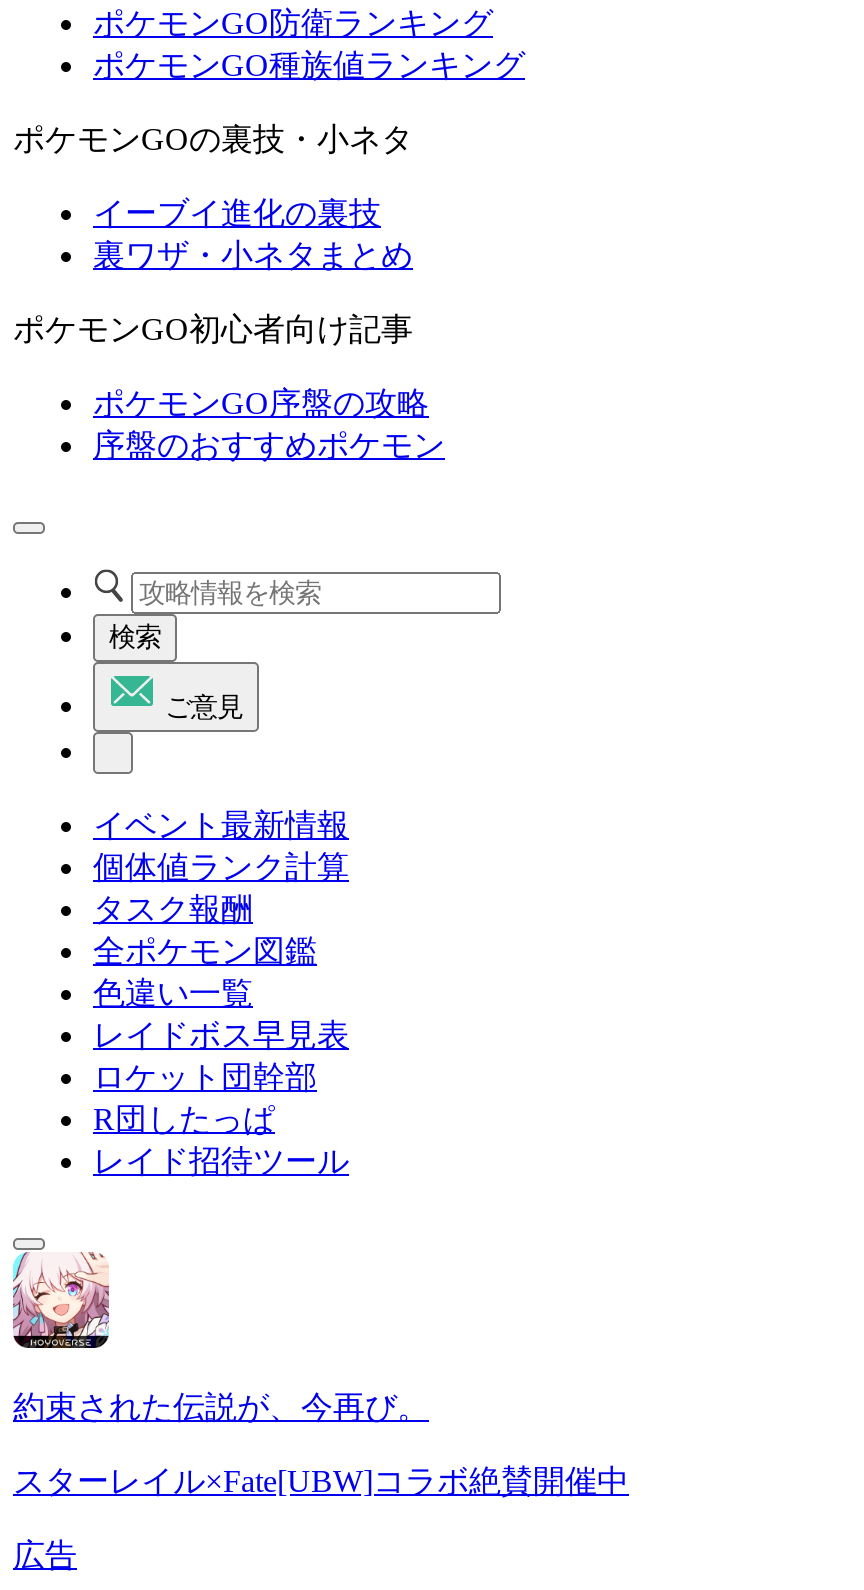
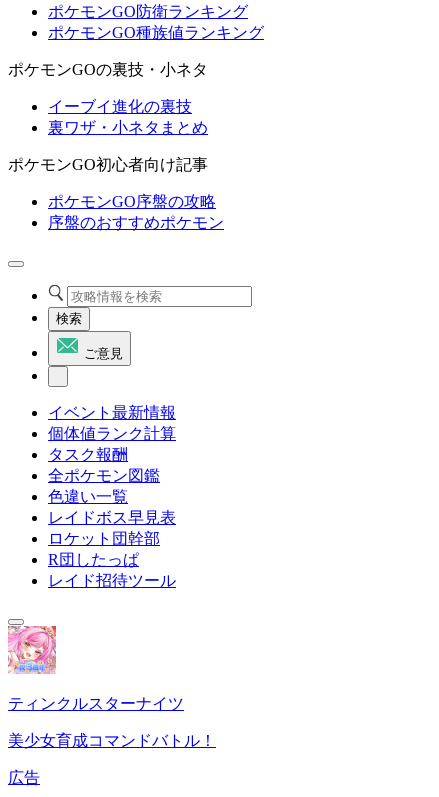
- [image]
- 約束された伝説が、今再び。
+ [image]
+ ティンクルスターナイツ

- スターレイル×Fate[UBW]コラボ絶賛開催中
+ 美少女育成コマンドバトル！
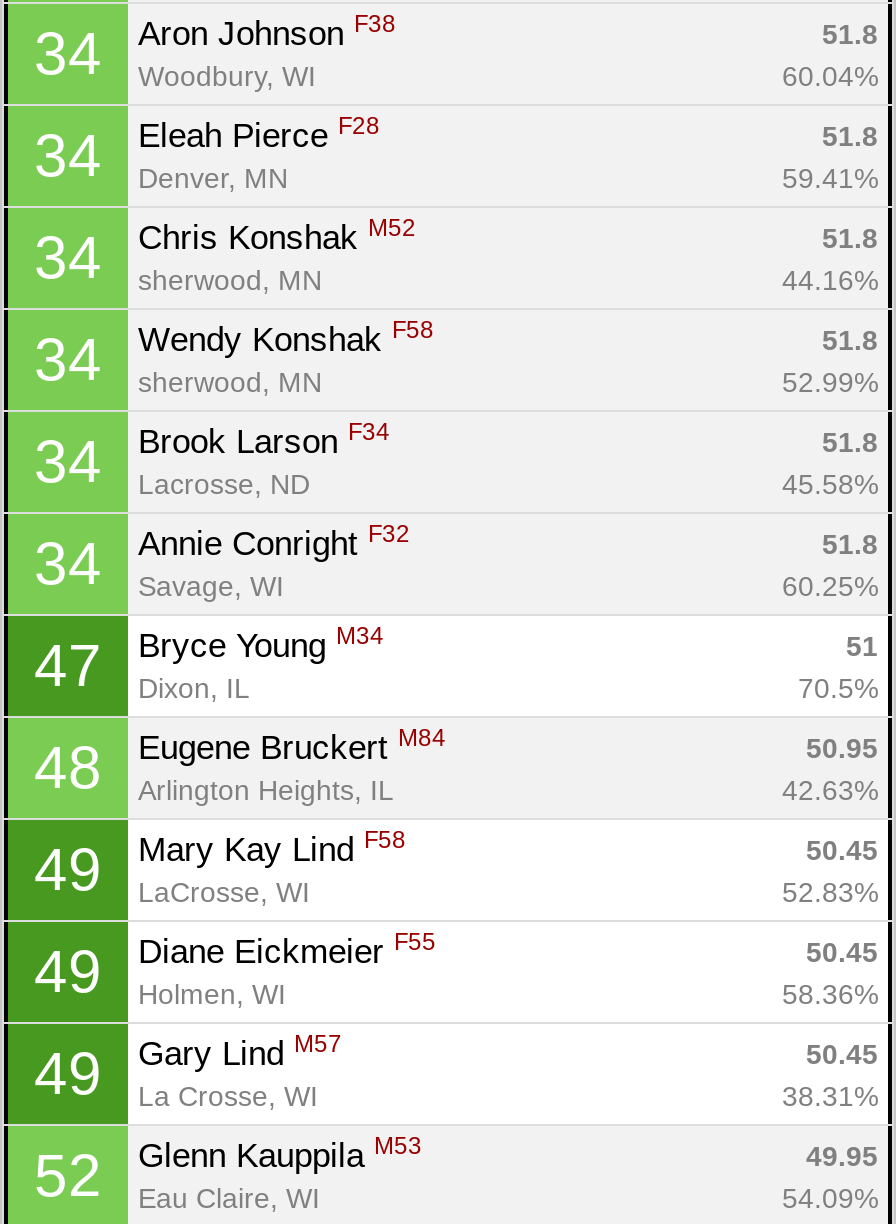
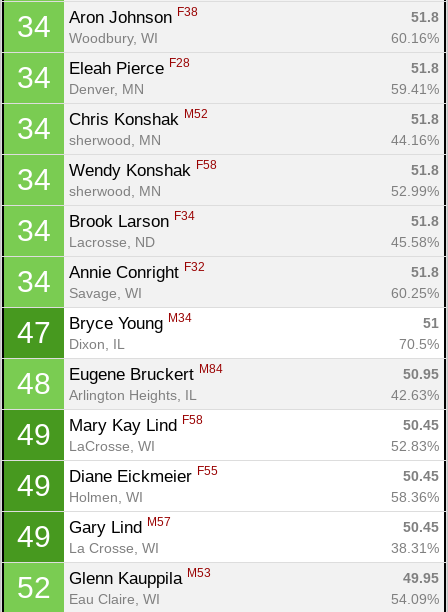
- 60.04%
+ 60.16%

**WORK REQUEST:**
Word for word and without any pictures, return all of the lines above.

**SOLUTION FOR THIS TASK:**
- [image]
- 約束された伝説が、今再び。
+ [image]
+ ティンクルスターナイツ

- スターレイル×Fate[UBW]コラボ絶賛開催中
+ 美少女育成コマンドバトル！
- 60.04%
+ 60.16%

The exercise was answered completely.